Alasan dari sanggahan atau protes atas Penetapan Pengadilan Negeri BOGOR tersebut diatas:
1. Yang dikabulkan oleh Pengadilan Negeri Bogor adalah pencatatan perkawinan dan memerintahkan pencatatannya di Kantor Catatan Sipil Bogor, sedangkan perkawinan diantara para pemohon belum berlangsung, berarti belum ada perkawinan yang akan didaftarkan. Kalau Hakim Tunggal Pengadilan Bogor, mengartikan pencatatan / pendaftaran perkawinan yang dikabulkannya atau diperintahkannya itu sekali gus sebagai perintah melaksanakan perkawinan diantara pasangan calon pengantin, apakah ini tidak melanggar fungsi dan tugas Kantor Catatan Sipil sekarang ini, yaitu hanya mencatat, perkawinan, kelahiran, dan kematian saja dan tidak termasuk mengawinkan orang, beda dengan masa sebelum berlakunya UU no. 1 th 1974, yaitu juga merangkap melaksanakan perkawinan calon pengantin. Artinya hakim tunggal Pengadilan Bogor telah melanggar ketentuan perundangan-undang yang berlaku, justru ditetapkan fungsi Kantor Catatan Sipil itu dalam UU no. 23 tahun 2006 sendiri.

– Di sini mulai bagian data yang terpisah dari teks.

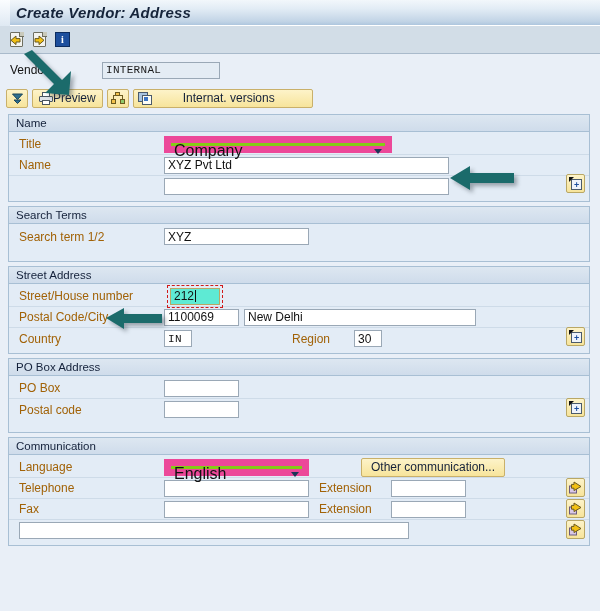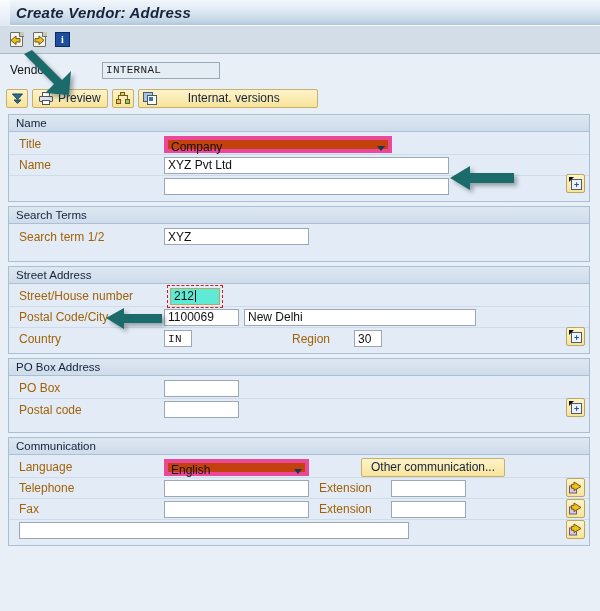--- a/index.html
+++ b/index.html
@@ -80,21 +80,21 @@
   
   .subtoolbar{
     height:24px;width:600px;box-sizing:border-box;
     display:flex;align-items:center;gap:4px;padding-left:6px;
     background:#e9eff7;
   }
   .ybtn{
     height:19px;box-sizing:border-box;
     background:linear-gradient(to bottom,#fdf3c9,#f7e49b);
     border:1px solid #c9b06a;border-radius:2px;
-    display:flex;align-items:center;gap:5px;
+    display:flex;align-items:center;
     padding:0 6px;cursor:pointer;font-size:12px;color:#14213a;
   }
   .ybtn.sq{width:22px;padding:0;justify-content:center;}
   .ybtn.wide{width:180px;justify-content:center;padding-left:18px;position:relative;}
   .ybtn.wide .ic-slot{position:absolute;left:4px;top:2px;}
 
   .ic-chev{width:13px;height:13px;}
   .ic-print{position:relative;width:14px;height:13px;}
   .ic-print .body{position:absolute;left:0;top:4px;width:14px;height:6px;background:#dfe3e8;border:1px solid #4a5560;box-sizing:border-box;border-radius:1px;}
   .ic-print .paper{position:absolute;left:3px;top:0;width:8px;height:5px;background:#fff;border:1px solid #4a5560;box-sizing:border-box;}
@@ -140,22 +140,22 @@
     height:17px;box-sizing:border-box;
     background:#ffffff;border:1px solid #9aa8b6;
     font-family:"Liberation Sans",sans-serif;font-size:12px;color:#111;
     padding:0 3px;line-height:15px;outline:none;
   }
   input.f.mono{font-family:"Liberation Mono","DejaVu Sans Mono",monospace;font-size:11px;letter-spacing:.3px;}
   input.f.empty{background:#ffffff;}
 
   .ddl{
     position:relative;height:17px;box-sizing:border-box;
-    background:#c2410c;border:4px solid #ec4899;
-    font-size:12px;color:#111;padding:0 16px 0 3px;line-height:15px;
+    background:#84cc16;border:7px solid #ec4899;
+    font-size:16px;color:#111;padding:0 16px 0 3px;line-height:15px;
     cursor:pointer;
   }
   .ddl .arw{
     position:absolute;right:3px;top:6px;
     width:0;height:0;border-left:4px solid transparent;border-right:4px solid transparent;
     border-top:5px solid #1b3558;
   }
 
   .focusfield{
     position:relative;height:17px;box-sizing:border-box;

2. Pendapat Hakim Tunggal PengadilanNegeri Bogor, yang mengatakan bahwa UU no. 1 th 1974 tidak mengatur tentang perkawinan antara calon pengantin yang berbeda agama, berarti tidak melarang perkawinan beda agama itu. Hakim tunggal tersebut mengacu pada Keputusan Mahkamah Agung no. 1400 K/Pdt/1986 tgl 20 Januari 1989, yang diketuai oleh Ali Said,SH, suatu Keputusan Kasasi dari Mahkamah Agung, yang ditentang oleh sebagian besar Hakim Agung lainnya ketika itu dengan mengatakan bahwa keputusan kasasi Mahkamah Agung tersebut merupakan kesalahan besar, antara lain oleh Hakim Agung Bismar Siregar ,SH berkata bahwa putusannya Mahkamah tersebut bukan mengenai wewenangnya (Rusdi Malik, "Peranan agama dalam Hukum Perkawinan di Indonesia", 2005, halaman 99) Menurut para pengajar Fakultas Hukum Universitas Indonesia Juswo Hudowo,SH dan Indra Warga Dalem,SH, UU n0.1 th. 1974 bukannya belum mengatur atau tidak mengatur perkawinan beda agama, tetapi sudah jelas dan tegas sesuai dengan sistem pada UU no. 1 th 1974, yaitu melarang perkawinan beda agama, maka tidak perlu ada pasal pengaturan tata cara perkawinan beda agama lagi (Rusdi Malik , "Peranan Agama dalam Hukum Perkawinan di Indonesia, 2001 , halaman 61).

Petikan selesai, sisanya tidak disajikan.